Discussion:
[Scikit-learn-general] Class Weight Random Forest Classifier
Mamun Rashid
2016-03-15 11:44:20 UTC
Permalink
Hi All,
I have asked this question couple of weeks ago on the list. I have a two class problem where my positive class ( Class 1 ) and negative class ( Class 0 )
is imbalanced. Secondly I care much less about the negative class. So, I specified both class weight (to a random forest classifier) and sample wright to
the fit function to give more importance to my positive class.

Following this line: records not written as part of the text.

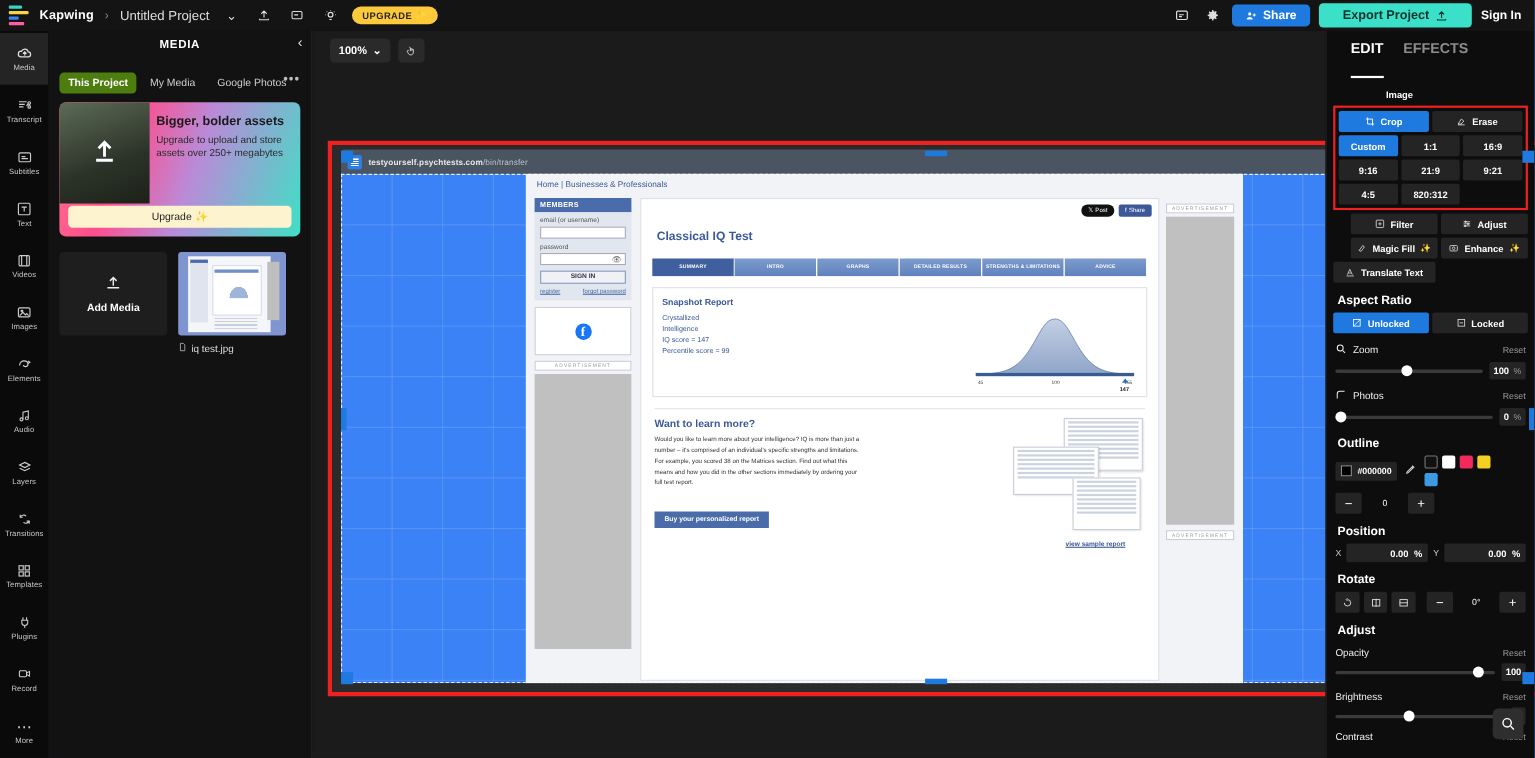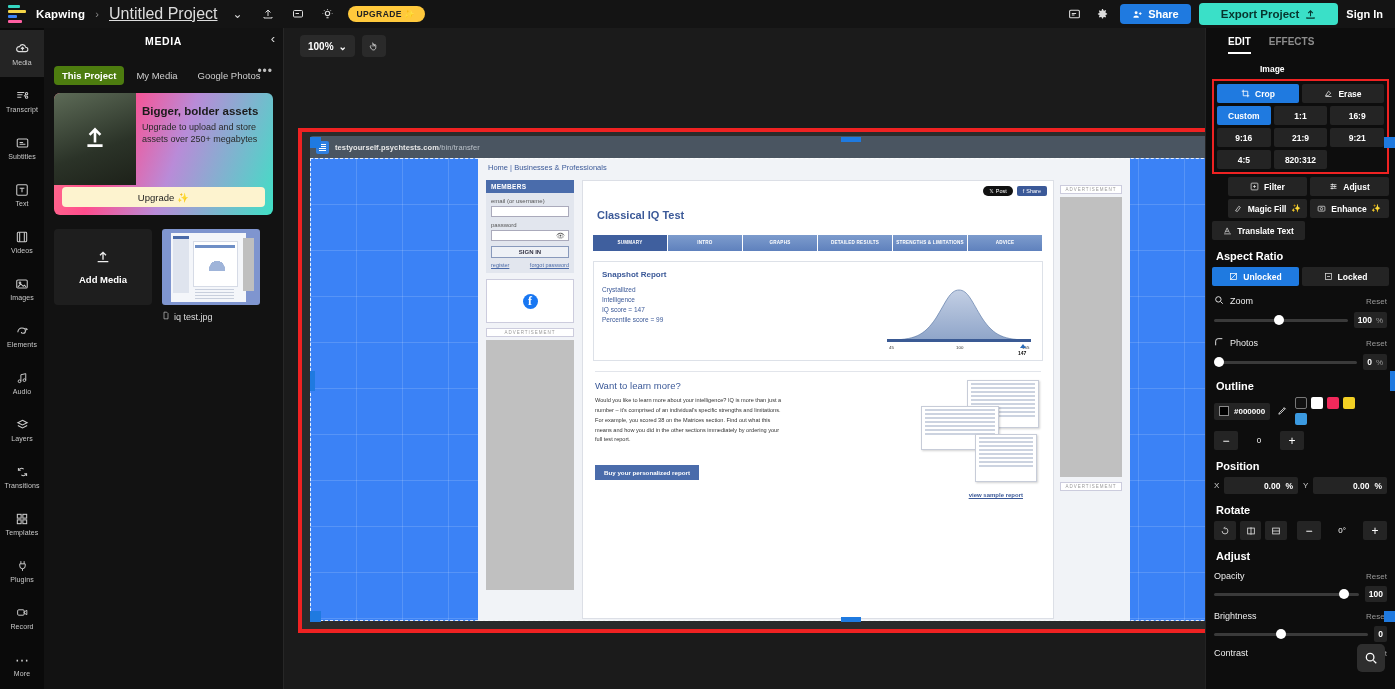--- a/index.html
+++ b/index.html
@@ -16,21 +16,21 @@
     padding: 0 8px; gap: 10px; position: relative; z-index: 20;
   }
   .kw-logo { display:flex; flex-direction:column; gap:2px; width:18px; }
   .kw-logo i { display:block; height:3px; border-radius:1px; }
   .kw-logo i:nth-child(1){ background:#35d6c2; width:12px; }
   .kw-logo i:nth-child(2){ background:#f5d547; width:18px; }
   .kw-logo i:nth-child(3){ background:#3b82f6; width:9px; }
   .kw-logo i:nth-child(4){ background:#ff5fa2; width:14px; }
   .brand { font-size:11.5px; font-weight:bold; letter-spacing:.2px; }
   .crumb-sep { color:#8a8a8a; font-size:11px; }
-  .proj-name { font-size:16px; color:#ddd;text-decoration:underline; }
+  .proj-name { font-size:12px; color:#ddd; }
   .tb-ico { color:#d8d8d8; display:flex; align-items:center; justify-content:center;
             width:20px; height:20px; font-size:12px; }
   .upgrade-pill {
     background:#ffc93c; color:#222; font-size:8.5px; font-weight:bold;
     padding:3px 9px; border-radius:10px; letter-spacing:.4px; display:flex;
     align-items:center; gap:3px;
   }
   .tb-right { margin-left:auto; display:flex; align-items:center; gap:8px; }
   .btn-share {
     background:#1f7ae0; color:#fff; font-size:11px; font-weight:bold;
@@ -187,21 +187,21 @@
          letter-spacing:.2px; line-height:1.35; display:flex; align-items:center; justify-content:center; }
   .tab.active { background:#3f5f9e; }
 
   .panel { margin:10px; border:1px solid #dde1e8; padding:8px; position:relative; height:100px; }
   .panel-h { font-size:8px; font-weight:bold; color:#3b5998; margin-bottom:6px; }
   .snap-lines { font-size:6.5px; color:#3b5998; line-height:1.55; }
   .bell { position:absolute; right:8px; top:16px; width:150px; height:78px; }
 
   .sep { height:1px; background:#e2e5eb; margin:6px 12px; }
   .learn { margin:8px 12px 0 12px; position:relative; }
-  .learn-h { font-size:9.5px; color:#3b5998; font-weight:normal; margin-bottom:5px; }
+  .learn-h { font-size:9.5px; color:#3b5998; font-weight:bold; margin-bottom:5px; }
   .learn-p { font-size:5.6px; color:#333; line-height:1.75; width:188px; }
   .buy-btn { background:#4a6cab; color:#fff; font-size:6.2px; font-weight:bold;
              padding:4px 9px; display:inline-block; margin-top:20px; }
   .samples { position:absolute; right:0; top:-2px; width:120px; height:112px; }
   .spage { position:absolute; background:#fff; border:1px solid #c7ccd8;
            box-shadow:1px 1px 2px rgba(0,0,0,.18); }
   .spage i { display:block; height:2px; background:#ccd3e0; margin:2px 3px; }
   .spage .hd { height:5px; background:#5f81bd; margin:0; }
   .vsr { position:absolute; right:18px; bottom:-8px; font-size:6px; color:#3b5998;
          text-decoration:underline; font-weight:bold; }
@@ -209,21 +209,21 @@
   .handle { position:absolute; background:#1f7ae0; z-index:5; }
   .h-corner { width:11px; height:11px; }
   .h-edge { background:#1f7ae0; }
   .dash-frame { position:absolute; left:8px; top:26px; right:6px; bottom:8px;
                 border:1px dashed rgba(255,255,255,.85); }
 
   
   .right { position:absolute; right:0; top:28px; width:190px; height:661px;
            background:#0d0d0d; border-left:1px solid #232323; overflow:hidden; }
   .r-tabs { display:flex; gap:18px; padding:8px 22px 0 22px; }
-  .r-tab { font-size:10px; font-weight:bold; color:#8c8c8c; padding-bottom:5px; }
+  .r-tab { font-size:13px; font-weight:bold; color:#8c8c8c; padding-bottom:18px; }
   .r-tab.active { color:#fff; border-bottom:2px solid #fff; }
   .r-sec { font-size:8.5px; font-weight:bold; margin:10px 0 5px 10px; color:#fff;padding-left:44px; }
   .crop-hl { margin:0 6px; border:2px solid #ef2222; padding:3px; }
   .grid2 { display:grid; grid-template-columns:1fr 1fr; gap:3px; }
   .grid3 { display:grid; grid-template-columns:1fr 1fr 1fr; gap:3px; margin-top:3px; }
   .cell { background:#242424; height:19px; display:flex; align-items:center;
           justify-content:center; gap:5px; font-size:8.5px; font-weight:bold;
           color:#fff; border-radius:2px; }
   .cell.blue { background:#1f7ae0; }
   .cell.empty { background:transparent; }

cl_weight = {0:weight1, 1:weight2}
clf = RandomForestClassifier(n_estimators=400, max_depth=None, min_samples_split=2, random_state=0, oob_score=True, class_weight = cl_weight, criterion=“gini")
sample_weight = np.array([weight if m == 1 else 1 for m in df_tr[label_column]])
y_pred = clf.fit(X_tr, y_tr,sample_weight= sample_weight).predict(X_te)

Despite specifying dramatically different class weight I do not observe much difference.
Example :: cl_weight = {0:0.001, 1:0.999} and cl_weight = {0:0.50, 1:0.50}.
Am I passing the class weight correctly ?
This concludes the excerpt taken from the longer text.